La humanidad no llega
hasta donde quieren los idealistas en cada perfección particular; pero siempre
llega más allá de donde habría ido sin su esfuerzo. Un objetivo que huye ante
ellos conviértese en estímulo para perseguir nuevas quimeras. Lo poco que
pueden todos, depende de lo mucho que algunos anhelan. La humanidad no poseería
sus bienes presentes si algunos idealistas no los hubieran conquistado viviendo
con la obsesiva aspiración de otros mejores.
En la evolución humana,
los ideales mantiénense en equilibrio inestable.
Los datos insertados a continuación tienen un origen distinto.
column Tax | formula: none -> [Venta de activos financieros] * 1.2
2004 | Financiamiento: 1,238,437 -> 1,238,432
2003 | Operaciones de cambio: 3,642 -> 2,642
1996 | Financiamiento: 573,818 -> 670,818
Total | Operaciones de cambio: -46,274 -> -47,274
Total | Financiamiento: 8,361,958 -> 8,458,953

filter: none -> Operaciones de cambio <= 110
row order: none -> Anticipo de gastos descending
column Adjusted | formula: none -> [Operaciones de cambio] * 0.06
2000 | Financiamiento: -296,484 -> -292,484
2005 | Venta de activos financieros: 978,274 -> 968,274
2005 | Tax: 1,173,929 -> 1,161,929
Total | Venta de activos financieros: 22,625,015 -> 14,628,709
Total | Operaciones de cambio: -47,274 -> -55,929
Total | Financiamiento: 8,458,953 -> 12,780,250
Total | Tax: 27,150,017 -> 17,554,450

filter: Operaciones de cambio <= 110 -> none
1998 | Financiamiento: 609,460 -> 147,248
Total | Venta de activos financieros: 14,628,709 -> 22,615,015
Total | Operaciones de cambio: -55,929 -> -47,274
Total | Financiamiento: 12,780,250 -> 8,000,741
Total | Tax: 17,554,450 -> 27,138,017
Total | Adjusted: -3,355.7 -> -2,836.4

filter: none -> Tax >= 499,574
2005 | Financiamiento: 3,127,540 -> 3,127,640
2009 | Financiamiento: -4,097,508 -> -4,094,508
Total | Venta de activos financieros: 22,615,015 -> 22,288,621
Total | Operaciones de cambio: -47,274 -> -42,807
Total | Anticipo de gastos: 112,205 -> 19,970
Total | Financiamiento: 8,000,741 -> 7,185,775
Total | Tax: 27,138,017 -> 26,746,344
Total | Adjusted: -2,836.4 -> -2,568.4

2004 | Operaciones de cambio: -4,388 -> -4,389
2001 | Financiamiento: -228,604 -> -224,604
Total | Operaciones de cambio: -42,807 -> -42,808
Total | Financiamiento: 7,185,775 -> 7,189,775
Todo mejoramiento real es
precedido por conatos y tanteos de pensadores audaces, puestos en tensión hacia
él, rebeldes al pasado, aunque sin la intensidad necesaria para violentarlo;
esa lucha es un reflujo perpetuo entre lo más concebido y lo menos realizado.
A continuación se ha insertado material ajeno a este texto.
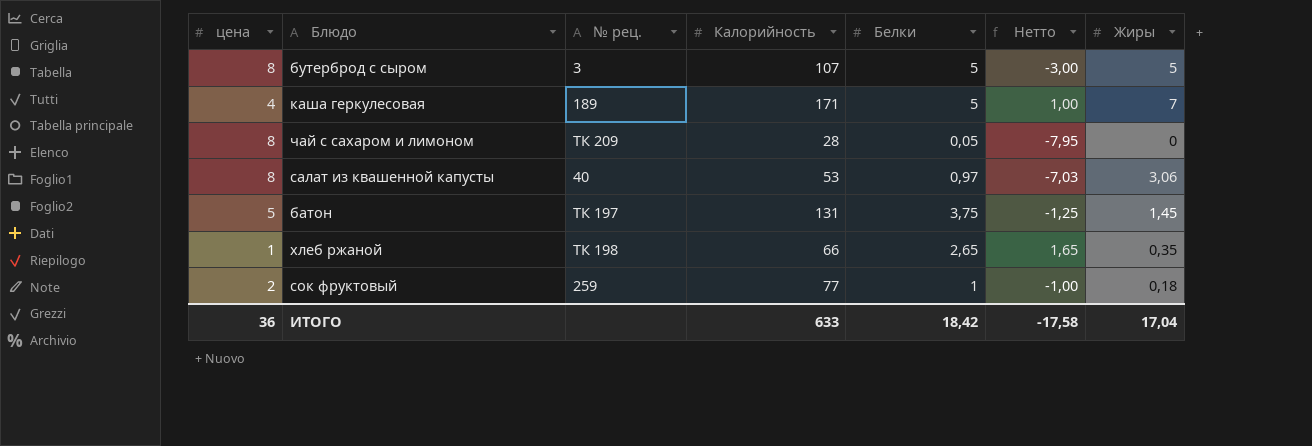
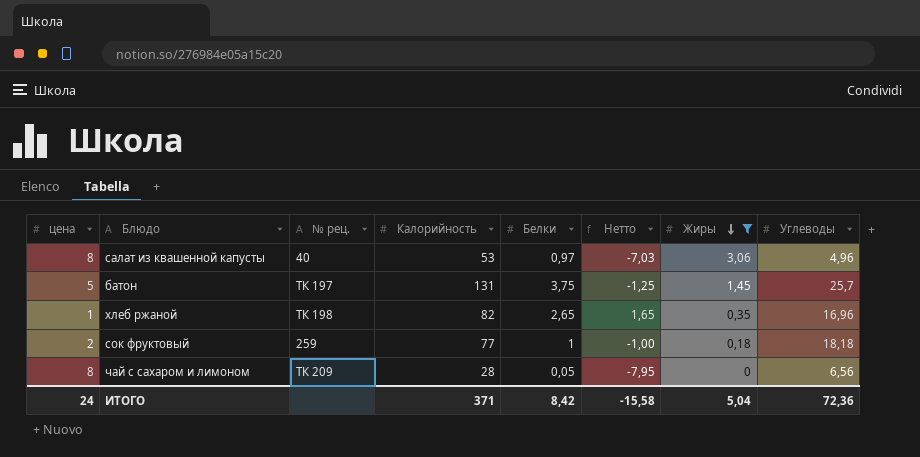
filter: none -> Жиры <= 3,06
row order: none -> Жиры descending
column Углеводы | position: none -> 8
хлеб ржаной | Калорийность: 66 -> 82
ИТОГО | цена: 36 -> 24
ИТОГО | Калорийность: 633 -> 371
ИТОГО | Белки: 18,42 -> 8,42
ИТОГО | Нетто: -17,58 -> -15,58
ИТОГО | Жиры: 17,04 -> 5,04

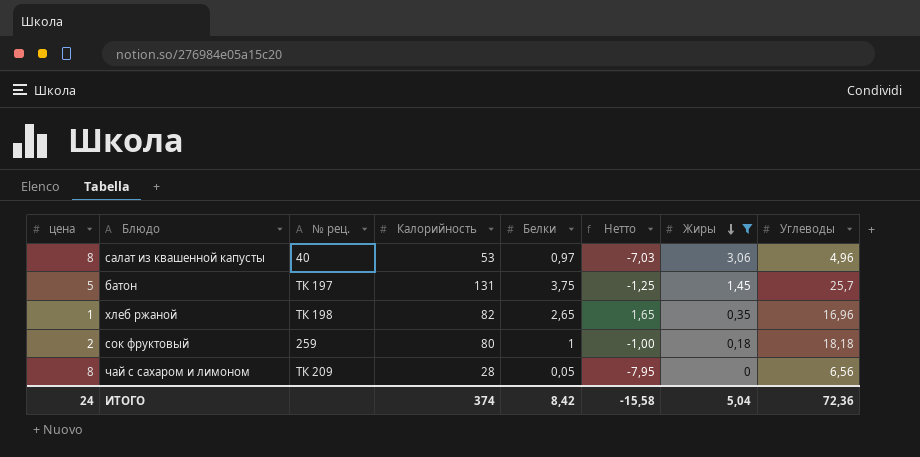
сок фруктовый | Калорийность: 77 -> 80
ИТОГО | Калорийность: 371 -> 374

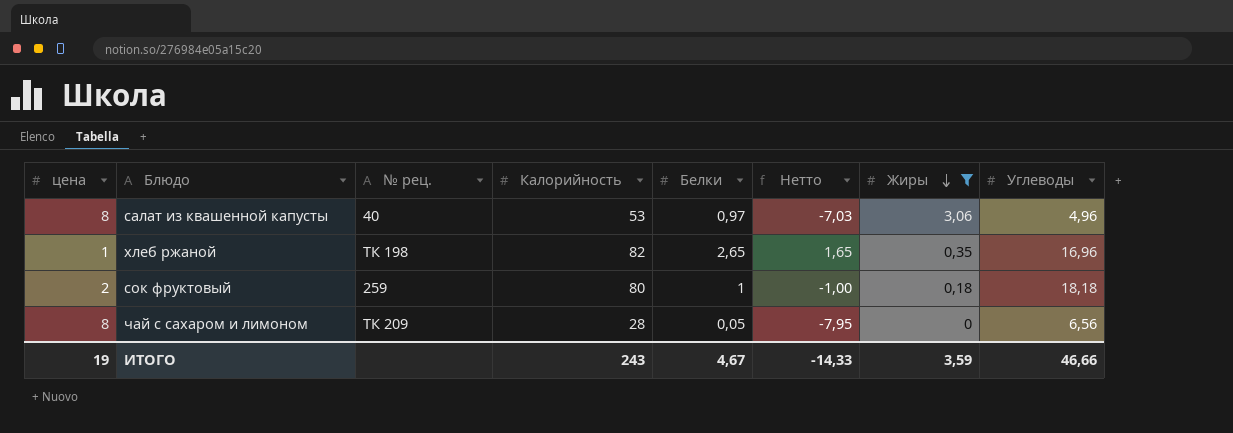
row батон: 5 | ТК 197 | 131 | 3,75 | -1,25 | 1,45 | 25,7 -> none
ИТОГО | цена: 24 -> 19
ИТОГО | Калорийность: 374 -> 243
ИТОГО | Белки: 8,42 -> 4,67
ИТОГО | Нетто: -15,58 -> -14,33
ИТОГО | Жиры: 5,04 -> 3,59
ИТОГО | Углеводы: 72,36 -> 46,66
Por eso los idealistas son forzosamente inquietos, como todo lo que vive, como
la vida misma; contra la tendencia apacible de los rutinarios, cuya estabilidad
parece inercia de muerte. La inquietud se exacerba en los grandes hombres, en
los genios mismos si el genio es hostil a sus quimeras, como es frecuente. No
agita a los hombres sin ideales, informe argamasa de humanidad.
Toda juventud es
inquieta. El impulso hacia lo mejor sólo puede esperarse de ella: jamás de los
enmohecidos y de los seniles. Y sólo es juventud la sana e iluminada, la que
mira al frente y no a la espalda; nunca los decrépitos de pocos años,
prematuramente domesticados por las supersticiones del pasado: lo que en ellos
parece primavera es tibieza otoñal, ilusión de aurora que es ya un apagamiento
de crepúsculo. Sólo hay juventud en los que trabajan con entusiasmo para el
porvenir; por eso en los caracteres excelentes puede persistir sobre el
apeñuscarse de los años.
Nada cabe esperar de
los hombres que entran a la vida sin afiebrarse por algún ideal; a los que
nunca fueron jóvenes, paréceles descarriado todo ensueño. Y no se nace joven:
hay que adquirir la juventud. Y sin un ideal no se adquiere.